Naturally occurring mutations at the acetylcholine receptor binding site independently alter ACh binding and channel gating

By defining functional defects in a congenital myasthenic syndrome (CMS), we show that two mutant residues, located in a binding site region of the acetylcholine receptor (AChR) epsilon subunit, exert opposite effects on ACh binding and suppress channel gating. Single channel kinetic analysis reveals that the first mutation, epsilonN182Y, increases ACh affinity for receptors in the resting closed state, which promotes sequential occupancy of the binding sites and discloses rate constants for ACh occupancy of the nonmutant alphadelta site. Studies of the analogous mutation in the delta subunit, deltaN187Y, disclose rate constants for ACh occupancy of the nonmutant alphaepsilon site. The second CMS mutation, epsilonD175N, reduces ACh affinity for receptors in the resting closed state; occupancy of the mutant site still promotes gating because a large difference in affinity is maintained between closed and open states. epsilonD175N impairs overall gating, however, through an effect independent of ACh occupancy. When mapped on a structural model of the AChR binding site, epsilonN182Y localizes to the interface with the a subunit, and epsilonD175 to the entrance of the ACh binding cavity.
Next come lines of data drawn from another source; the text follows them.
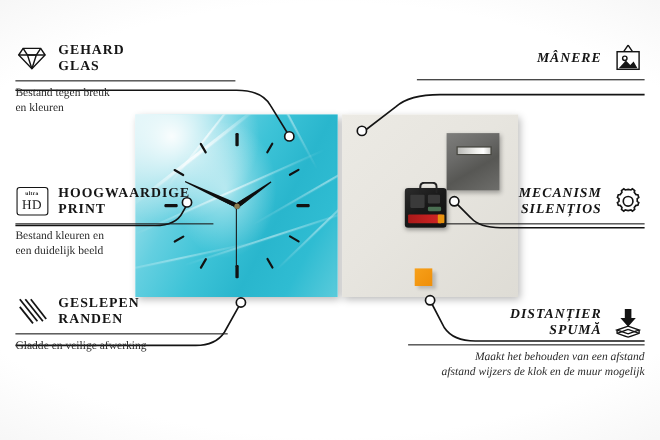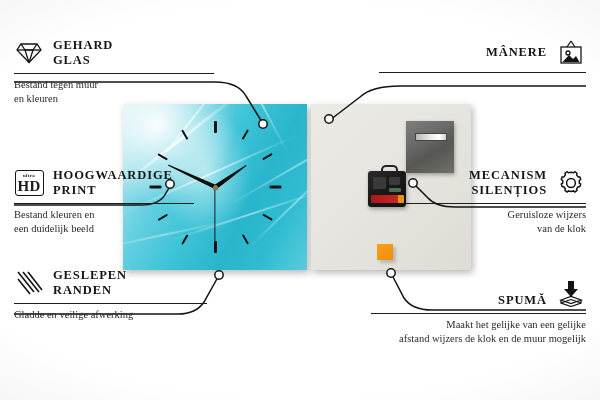--- a/index.html
+++ b/index.html
@@ -193,21 +193,21 @@
     left: 0; top: 0;
     width: 600px; height: 400px;
     pointer-events: none;
   }
 
   
   .feature {
     position: absolute;
     width: 215px;
   }
-  .feature.right { text-align: right; }
+  .feature.right { text-align: right; font-style: italic; }
   .feat-head {
     display: flex;
     align-items: center;
     gap: 9px;
   }
   .feature.right .feat-head { justify-content: flex-end; }
   .feat-title {
     font-size: 12.5px;
     font-weight: bold;
     letter-spacing: 0.9px;
@@ -253,21 +253,21 @@
     width: 27px; height: 24px;
     border: 1.6px solid #141414;
     border-radius: 3px;
     display: flex;
     flex-direction: column;
     align-items: center;
     justify-content: center;
     line-height: 1;
   }
   .hd-ultra { font-size: 5px; font-weight: bold; letter-spacing: .3px; }
-  .hd-hd    { font-size: 15px; font-weight: bold; letter-spacing: .3px; margin-top: 1px; }
+  .hd-hd    { font-size: 12px; font-weight: normal; letter-spacing: .3px; margin-top: 1px; }
 </style>
 </head>
 <body>
 
 <div id="page">
 
   <div class="product-stage">
 
     <div class="panel panel-front">
       <div class="plume"></div>
@@ -352,21 +352,21 @@
           <path d="M10,9 H18"></path>
         </svg>
       </span>
       <span class="feat-title">
         <span>GEHARD</span><br>
         <span>GLAS</span>
       </span>
     </div>
     <div class="feat-rule"></div>
     <div class="feat-desc">
-      <span>Bestand tegen muur</span><br>
+      <span>Bestand tegen breuk</span><br>
       <span>en kleuren</span>
     </div>
   </div>
 
   <div class="feature" id="feat-hd-print">
     <div class="feat-head">
       <span class="feat-icon">
         <span class="hd-box">
           <span class="hd-ultra">ultra</span>
           <span class="hd-hd">HD</span>
@@ -432,41 +432,37 @@
         <span>SILENȚIOS</span>
       </span>
       <span class="feat-icon">
         <svg width="28" height="28" viewBox="0 0 28 28" fill="none" stroke="#141414" stroke-width="1.5">
           <path d="M14,3.2 l2.6,0.5 1.3,-1.1 2.1,1.6 -0.4,1.7 1.6,2 1.7,0.1 0.8,2.5 -1.4,1 0,2.6 1.4,1 -0.8,2.5 -1.7,0.1 -1.6,2 0.4,1.7 -2.1,1.6 -1.3,-1.1 -2.6,0.5 -2.6,-0.5 -1.3,1.1 -2.1,-1.6 0.4,-1.7 -1.6,-2 -1.7,-0.1 -0.8,-2.5 1.4,-1 0,-2.6 -1.4,-1 0.8,-2.5 1.7,-0.1 1.6,-2 -0.4,-1.7 2.1,-1.6 1.3,1.1 Z"></path>
           <circle cx="14" cy="14" r="4.4"></circle>
         </svg>
       </span>
     </div>
     <div class="feat-rule"></div>
-    <div class="feat-desc">
-      <span>Geruisloze wijzers</span><br>
-      <span>van de klok</span>
-    </div>
   </div>
 
   <div class="feature right" id="feat-distantier">
     <div class="feat-head">
       <span class="feat-title">
-        <br>
+        <span>DISTANȚIER</span><br>
         <span>SPUMĂ</span>
       </span>
       <span class="feat-icon">
         <svg width="28" height="28" viewBox="0 0 28 28" fill="none" stroke="#141414" stroke-width="1.3">
           <path d="M11,2 h6 v8 h4 l-7,8 -7,-8 h4 Z" fill="#141414" stroke="none"></path>
           <path d="M14,20.5 L4,24 M14,20.5 L24,24"></path>
           <path d="M4,21 L14,17.5 L24,21 L14,24.5 Z"></path>
           <path d="M4,21 v3 l10,3.5 10,-3.5 v-3"></path>
         </svg>
       </span>
     </div>
     <div class="feat-rule"></div>
     <div class="feat-desc">
-      <span>Maakt het gelijke van een gelijke</span><br>
+      <span>Maakt het behouden van een afstand</span><br>
       <span>afstand wijzers de klok en de muur mogelijk</span>
     </div>
   </div>
 
 </div>
 
 </body></html>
Both epsilonN182Y and epsilonD175 show state specificity in affecting closed relative to desensitized state affinities, suggesting that the protein chain harboring epsilonN182 and epsilonD175 rearranges in the course of receptor desensitization. The overall results show that key residues at the ACh binding site differentially stabilize the agonist bound to closed, open and desensitized states, and provide a set point for gating of the channel.